WORK TO COMPLETE
Look through the records below, and whenever a line contains "none", copy it.

SUPPLIED RECORDS
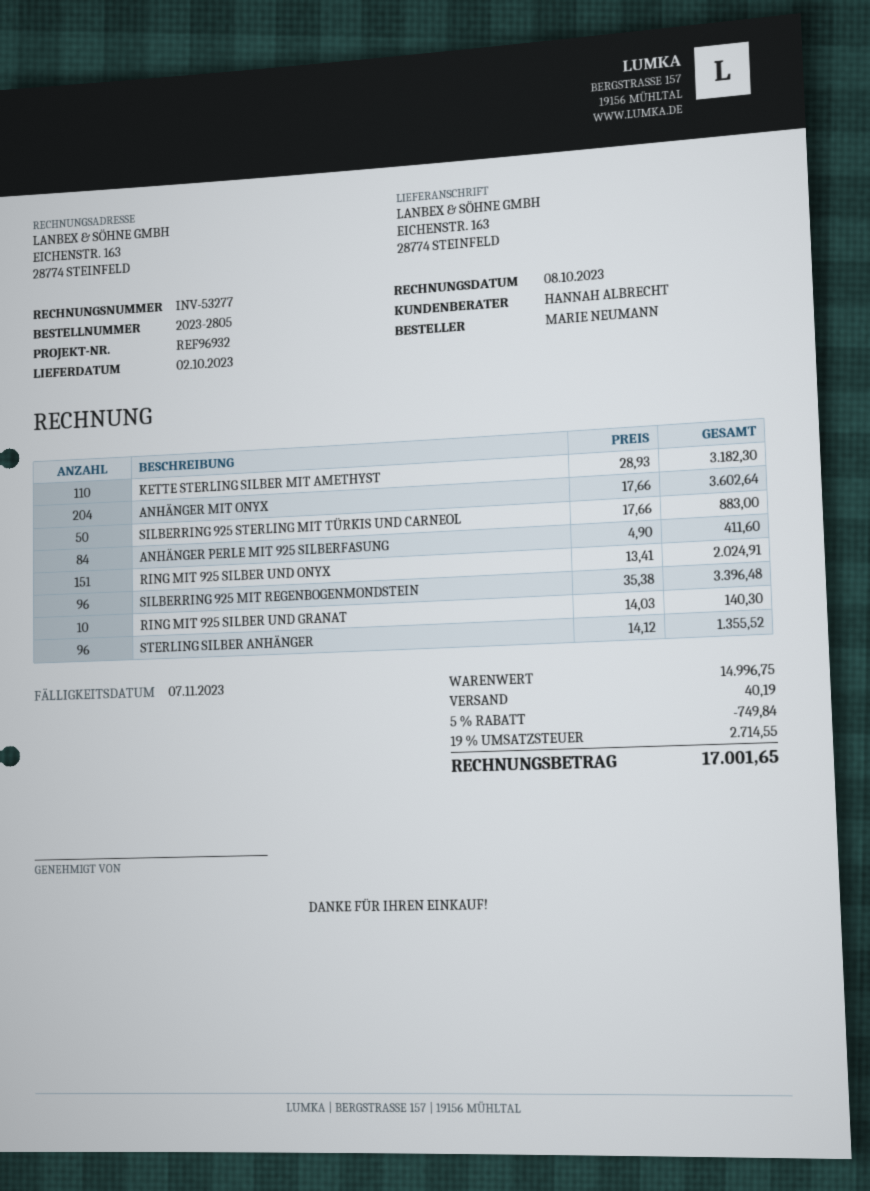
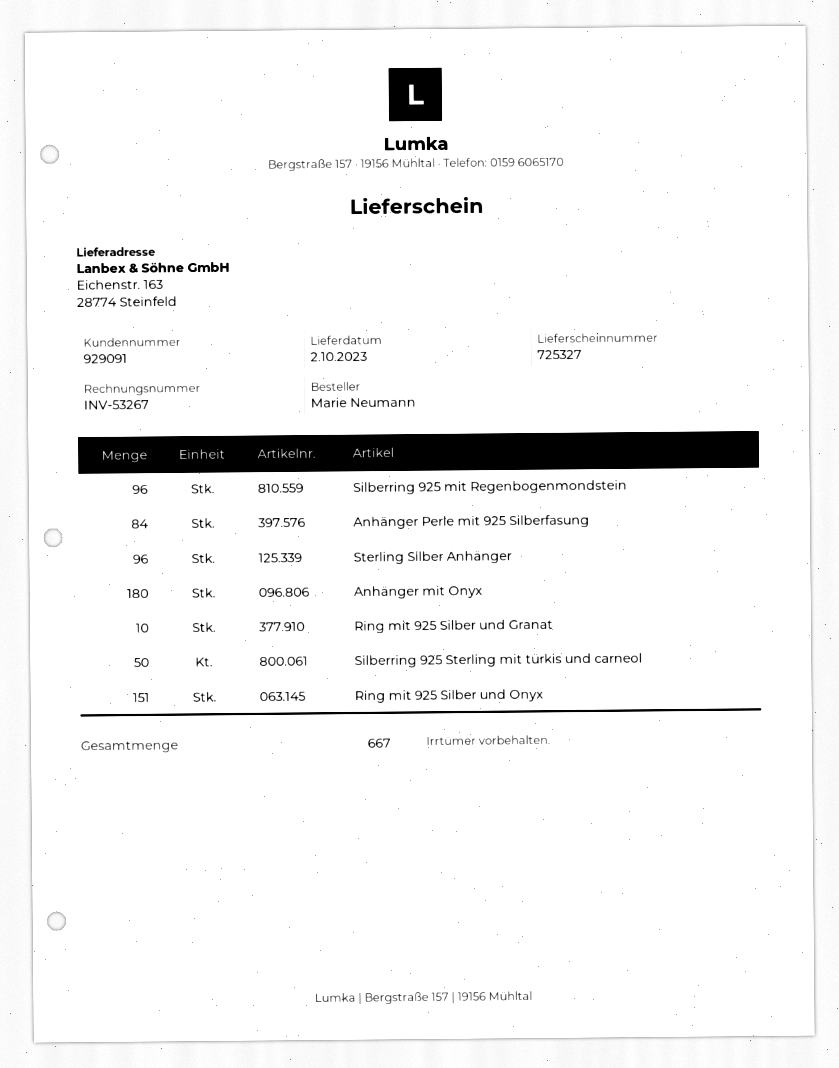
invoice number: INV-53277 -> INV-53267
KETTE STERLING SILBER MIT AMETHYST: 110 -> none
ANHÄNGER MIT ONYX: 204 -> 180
---
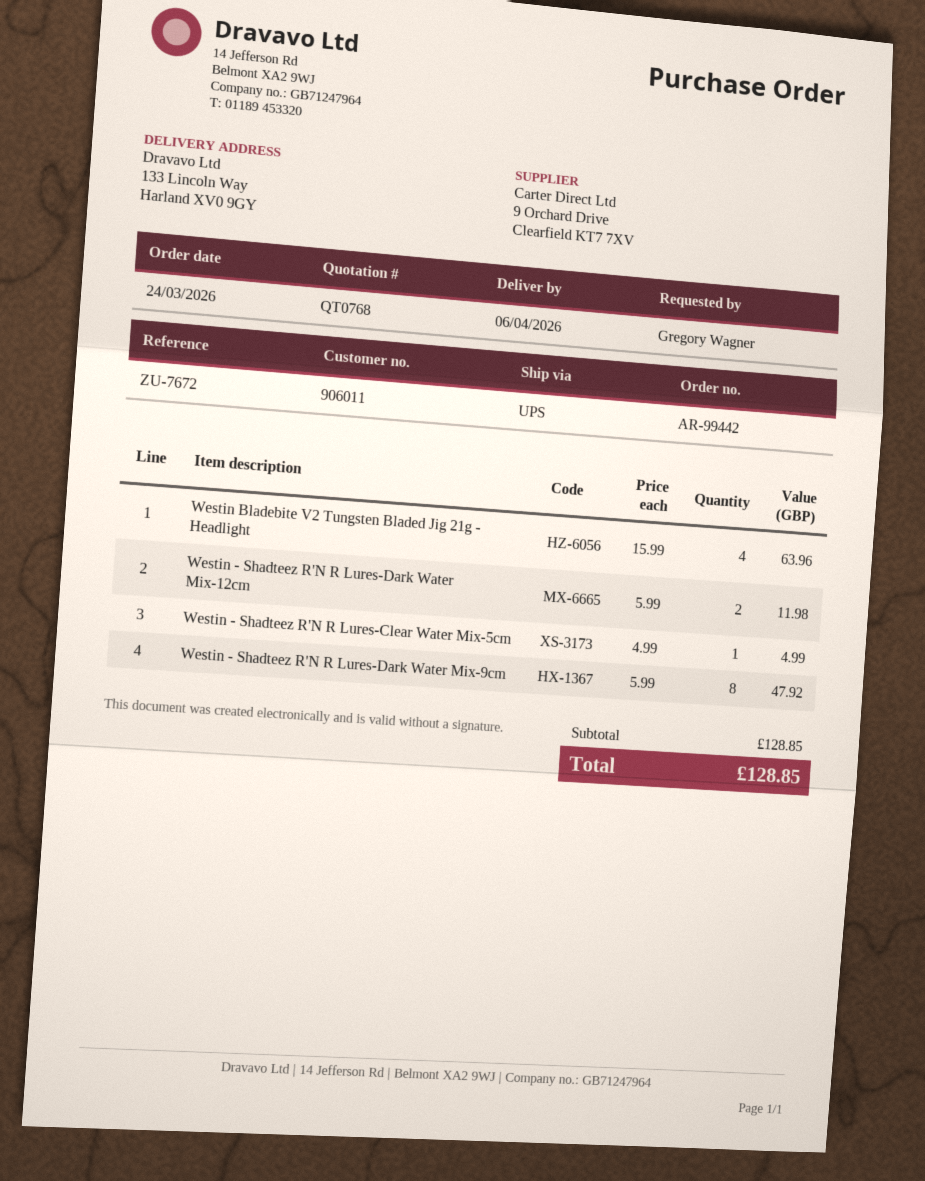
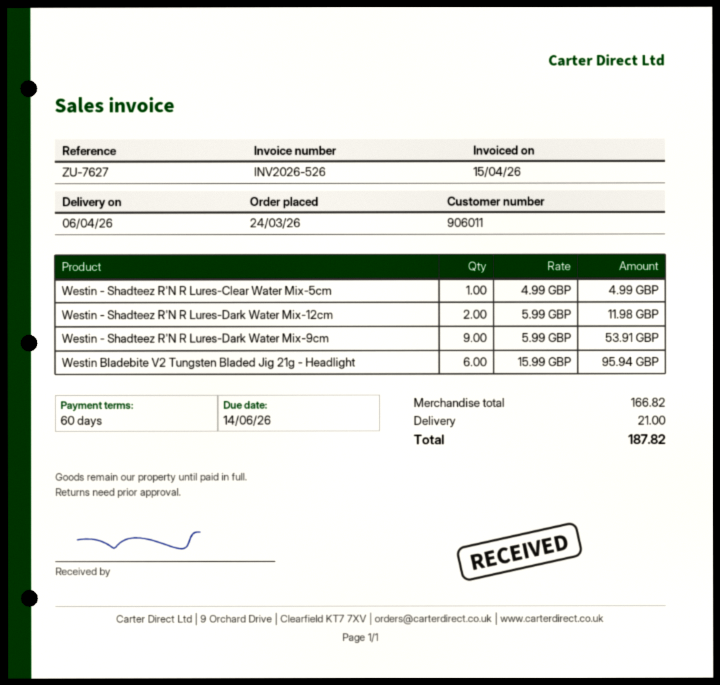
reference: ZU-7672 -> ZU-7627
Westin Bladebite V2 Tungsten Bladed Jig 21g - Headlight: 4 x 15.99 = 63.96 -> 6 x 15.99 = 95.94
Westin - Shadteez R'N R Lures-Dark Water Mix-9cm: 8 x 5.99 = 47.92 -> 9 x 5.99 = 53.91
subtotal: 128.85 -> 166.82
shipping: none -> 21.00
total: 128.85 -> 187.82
* * *
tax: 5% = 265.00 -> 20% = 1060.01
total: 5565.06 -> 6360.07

SOLUTION
KETTE STERLING SILBER MIT AMETHYST: 110 -> none
shipping: none -> 21.00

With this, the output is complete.